The Process of Collage


Collage is a way of seeing. One of the great things in doing any visual art is to become familiar with the way in which you work, to be able to observe yourself working. The completed image is witness to the process of your attention.

Each medium has its own particular quality, a way in which it can be used, however variable that may be. The material I have explored in what I refer to as collage are the mass produced images of magazines. They are both anonymous, unlike personal photographs, and recognizable in that they represent a time and place we call our reality. For the most part we are bombarded with those images, on billboards, TV, video, advertising, newspapers and magazines. I think we develop a kind of numbness, a blindness to them as a kind of survival technique. In looking at those same images as raw material and a resource for something other we voluntarize our involvement with them and make use of them as a medium to create with. Technique is simply how we use or manipulate any given material.

Paint can be squeezed out of a tube, an opaque thick colour. It can be pushed and pulled across a surface and moved and manipulated until it dries. A line drawn with graphite can continue indefinitely, the gesture need not run out. The medium of collage has different properties and therefore different possibilities. I think it begins with seeing ordinary things in an unordinary way. Looking at images which first appear recognizable as this or that, when dismantled become simply colour, texture, a gesture of shadow or light. Those same images become a palette of unknown possibility when removed from their ‘known’ context.

So the first part of this process is one of collecting. Flipping through a magazine your eyes scan those images. Rip out what your eye is drawn to. Initially we identify what we recognize the image to be, very quickly assessing what it means, what it could be a metaphor for, it is perhaps the greatest challenge and discipline to simply ‘see’ color, texture, shape, shadow, light and enjoy the beauty of those. Watch what you choose, how you rip, cut, take apart an image. Collecting can be very seductive. You may find you have what seems to be hundreds of images before you decide you have enough to work with.

Whatever, few or many, at some point you will return to what you have collected. Can you get rid of what you don’t want? That could mean cutting away words or certain distractions to what you want to see more revealed. This is a distillation of sorts. Sometimes an image may appear very beautiful as a whole and it is difficult to imagine taking it apart. It is only an image on paper and chances are you will see something other in dismantling it. If you can suspend preconceived ideas about what you think you ‘should’ create then you can be present to watch what happens. You can be surprised by what appears.

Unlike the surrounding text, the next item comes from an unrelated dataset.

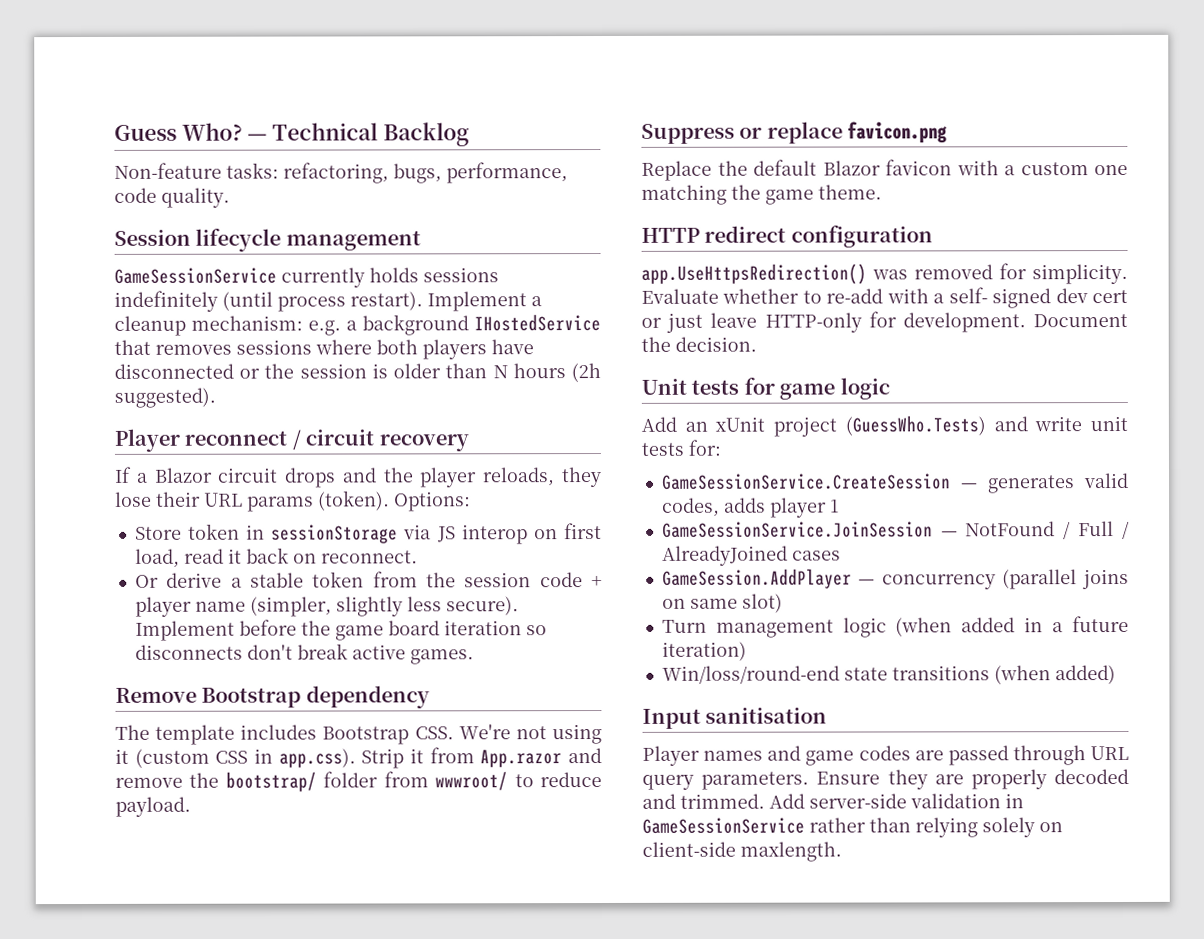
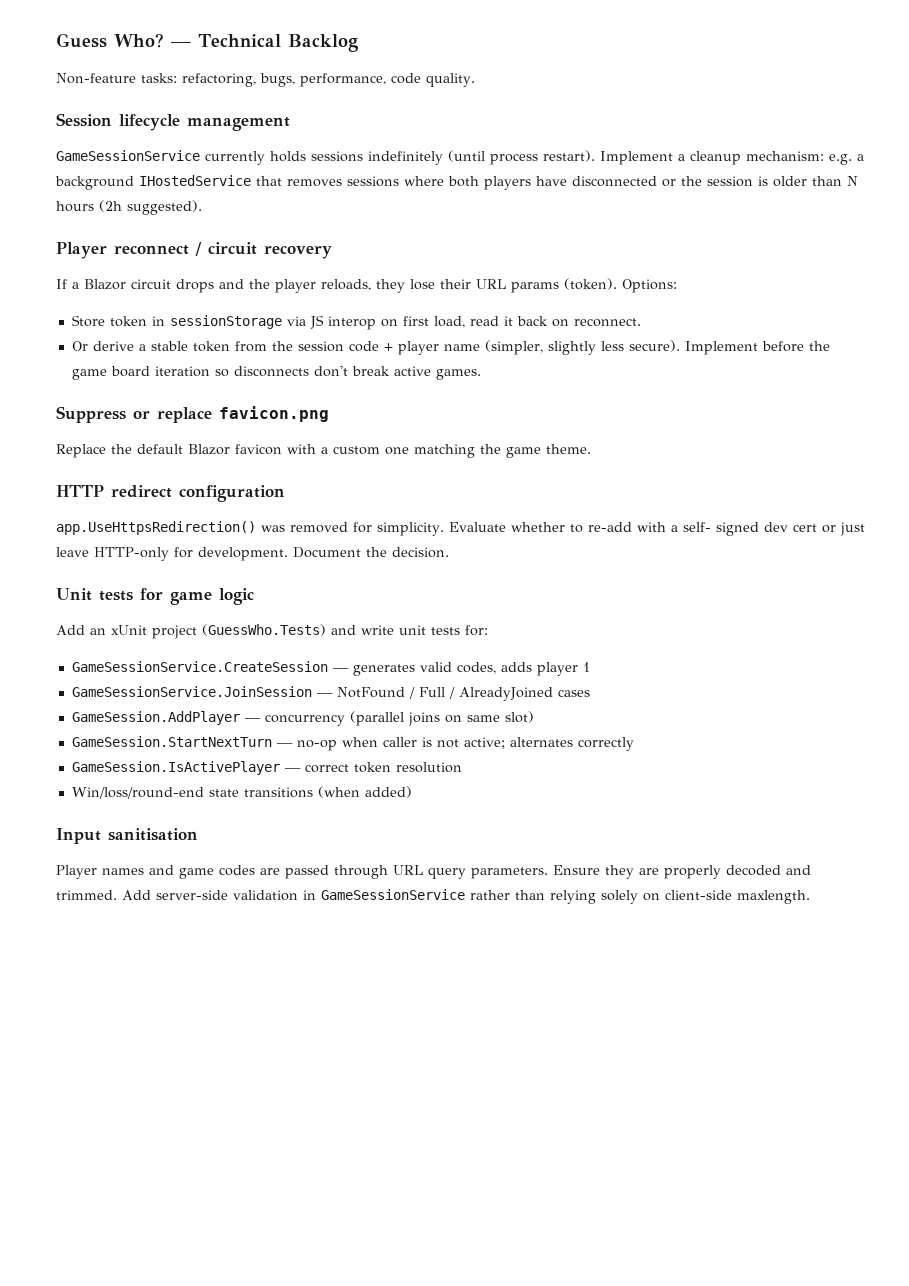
- Remove Bootstrap dependency
- The template includes Bootstrap CSS. We're not using it (custom CSS in app.css). Strip it from App.razor and remove the bootstrap/ folder from wwwroot/ to reduce payload.
- Turn management logic (when added in a future iteration)
+ GameSession.StartNextTurn — no-op when caller is not active; alternates correctly
+ GameSession.IsActivePlayer — correct token resolution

Imagine looking out onto a backyard, standing at the open door. You see sky, the trees, a path. Going into the garden to weed you may see ants between the clods of earth, the space between the blades of grass, none of which was visible from the porch. It’s a change of focal length. To remove the familiar context of a magazine image you must make smaller your field of vision. The surprise is that in doing so you open up vast landscapes with depth and perspective. This is the palette you compose with. The board used to apply those fragments to is not merely a surface it is a space which is shaped by what is placed in or on it. You may cover the board or put one piece on it. The only rule I would make is that it is not done until you love it. What does that mean?

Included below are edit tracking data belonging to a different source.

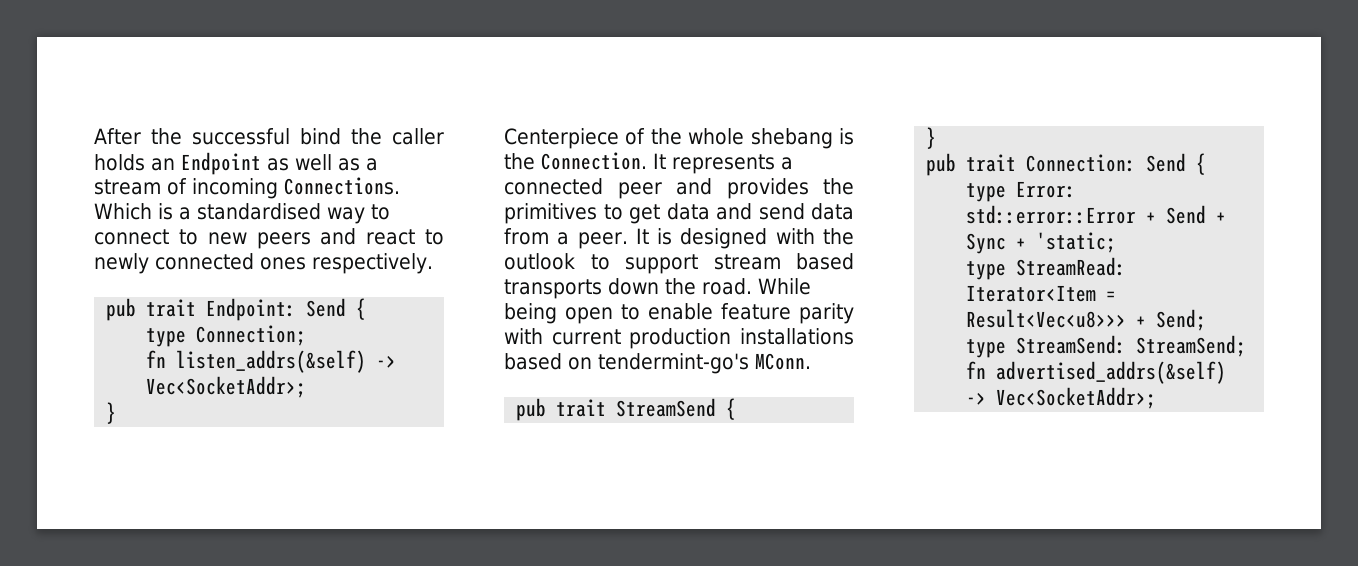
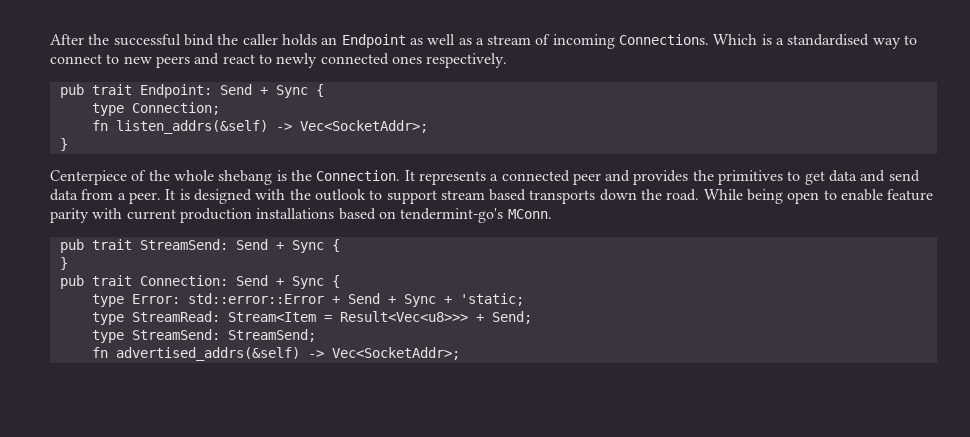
- pub trait Endpoint: Send {
+ pub trait Endpoint: Send + Sync {
- pub trait StreamSend {
+ pub trait StreamSend: Send + Sync {
- pub trait Connection: Send {
+ pub trait Connection: Send + Sync {
- type StreamRead: Iterator<Item = Result<Vec<u8>>> + Send;
+ type StreamRead: Stream<Item = Result<Vec<u8>>> + Send;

It is easy to puddle along, make something, ‘It’s OK.’ you say and throw it in the garbage on your way out. But if your commitment is to stay with it until you love it, then it becomes real work. What would it be to create something that you are deeply satisfied with. I think that happens when we have somehow revealed something we are longing to see. Throughout our lives we are constantly adapting to our environment. You have the opportunity to be in front of something perfectly resonant with you in this moment, why settle for anything less.